Furthermore, a comparative evaluation with alternative temporal models—namely, GRU and vanilla RNN—reinforced the superiority of the LSTM-based classification architecture in capturing long-range dependencies and temporal consistency. Among all tested feature extractors, ResNet-18 provided the best balance between accuracy and computational efficiency, further enhancing the system’s suitability for deployment in resource-constrained environments such as edge devices, intelligent intersections, or autonomous driving platforms.
We recognize that the optimal solution for AV involves direct digital communication (V2I) with traffic infrastructure. However, widespread deployment of such infrastructure is a long-term goal. Our work provides a critical capability for the current and extended transition period, where vehicles must navigate a world dominated by outdated traffic light systems. The ability to accurately interpret flashing lights is critically important, as these states often indicate dangerous or unusual conditions, such as intersections with malfunctioning lights or preempting emergency vehicles. We argue that perception systems like FlashLightNet will remain important not only as a primary solution for current infrastructure, but also as a vital backup system in the future V2I, ensuring safety and security from potential communications failures.
Although the system has demonstrated remarkable performance, several avenues remain for future research.
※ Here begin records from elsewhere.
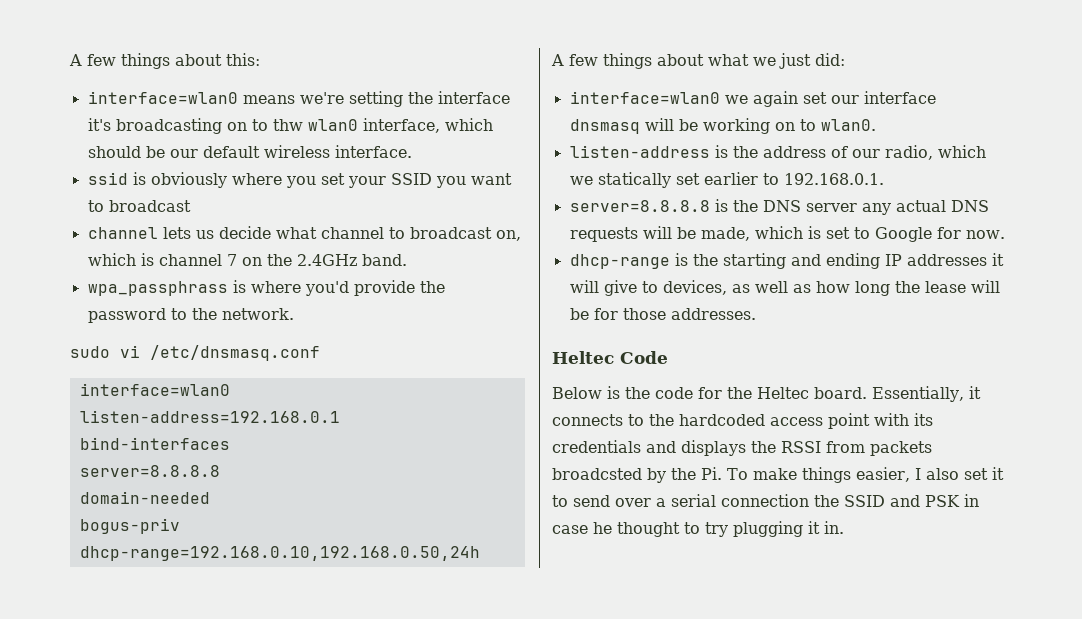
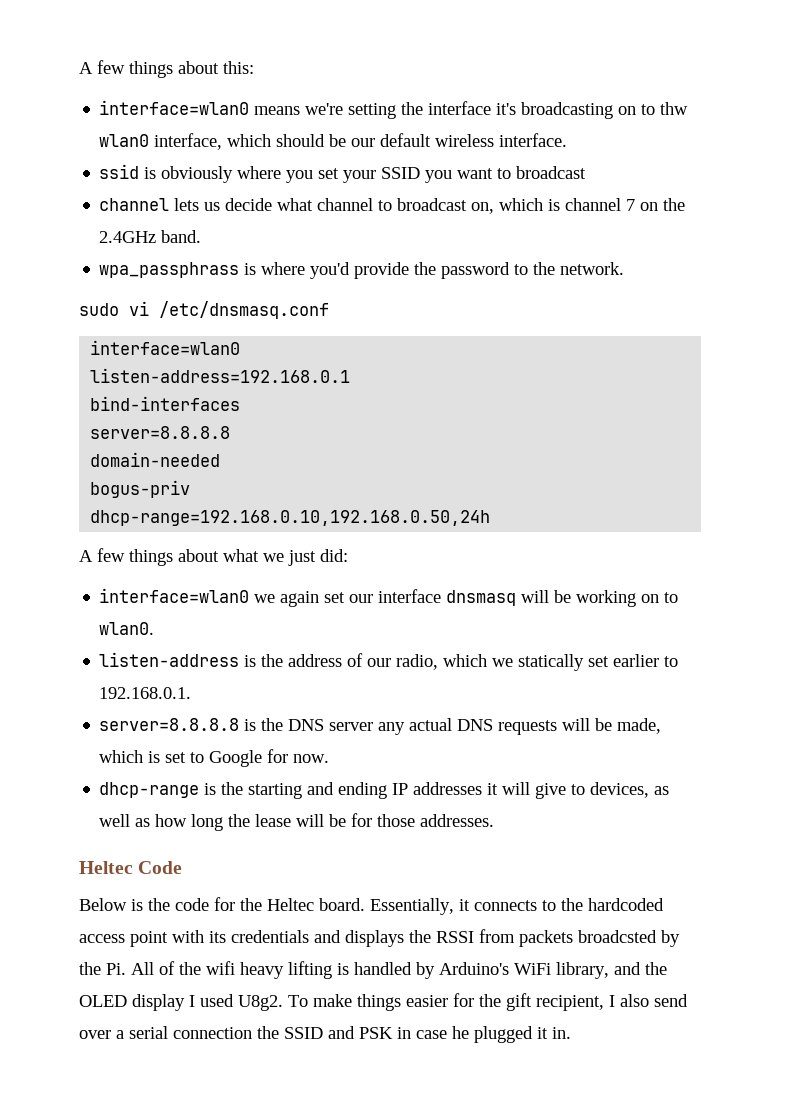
- Essentially, it connects to the hardcoded access point with its credentials and displays the RSSI from packets broadcsted by the Pi. To make things easier, I also set it to send over a serial connection the SSID and PSK in case he thought to try plugging it in.
+ Essentially, it connects to the hardcoded access point with its credentials and displays the RSSI from packets broadcsted by the Pi. All of the wifi heavy lifting is handled by Arduino's WiFi library, and the OLED display I used U8g2. To make things easier for the gift recipient, I also send over a serial connection the SSID and PSK in case he plugged it in.

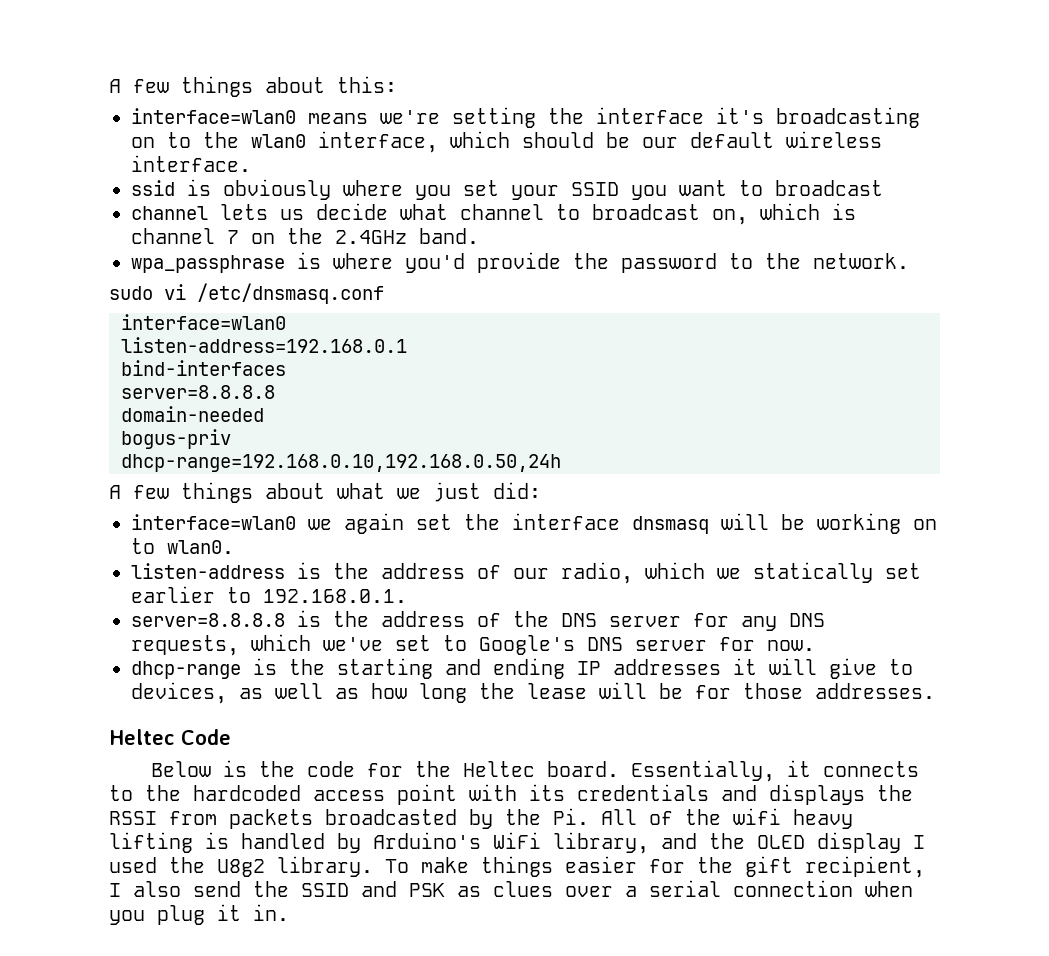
- interface=wlan0 means we're setting the interface it's broadcasting on to thw wlan0 interface, which should be our default wireless interface.
+ interface=wlan0 means we're setting the interface it's broadcasting on to the wlan0 interface, which should be our default wireless interface.
- wpa_passphrass is where you'd provide the password to the network.
+ wpa_passphrase is where you'd provide the password to the network.
- interface=wlan0 we again set our interface dnsmasq will be working on to wlan0.
+ interface=wlan0 we again set the interface dnsmasq will be working on to wlan0.
- server=8.8.8.8 is the DNS server any actual DNS requests will be made, which is set to Google for now.
+ server=8.8.8.8 is the address of the DNS server for any DNS requests, which we've set to Google's DNS server for now.
- Essentially, it connects to the hardcoded access point with its credentials and displays the RSSI from packets broadcsted by the Pi. All of the wifi heavy lifting is handled by Arduino's WiFi library, and the OLED display I used U8g2.
+ Essentially, it connects to the hardcoded access point with its credentials and displays the RSSI from packets broadcasted by the Pi. All of the wifi heavy lifting is handled by Arduino's WiFi library, and the OLED display I used the U8g2 library.
- To make things easier for the gift recipient, I also send over a serial connection the SSID and PSK in case he plugged it in.
+ To make things easier for the gift recipient, I also send the SSID and PSK as clues over a serial connection when you plug it in.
Future work includes incorporating contextual data such as vehicle trajectory, speed, GPS location, and surrounding traffic flow to further enhance decision-making in dynamic urban environments, extending the model to handle additional signal types (e.g., arrow, pedestrians, and countdown lights). In the future, integrating sensor fusion, such as pre-mapped traffic light locations via GPS combined with camera input, LiDAR, radar, or V2X communication, will help mitigate limitations in low-visibility or occluded scenarios.
In conclusion, the proposed YOLOv10n–ResNet18–LSTM framework significantly advances the field of intelligent traffic light recognition by providing a robust, scalable, and real-time solution capable of interpreting complex signal states. This work not only fills a critical research gap in flashing light classification but also lays a solid foundation for the next generation of autonomous driving and smart transportation systems.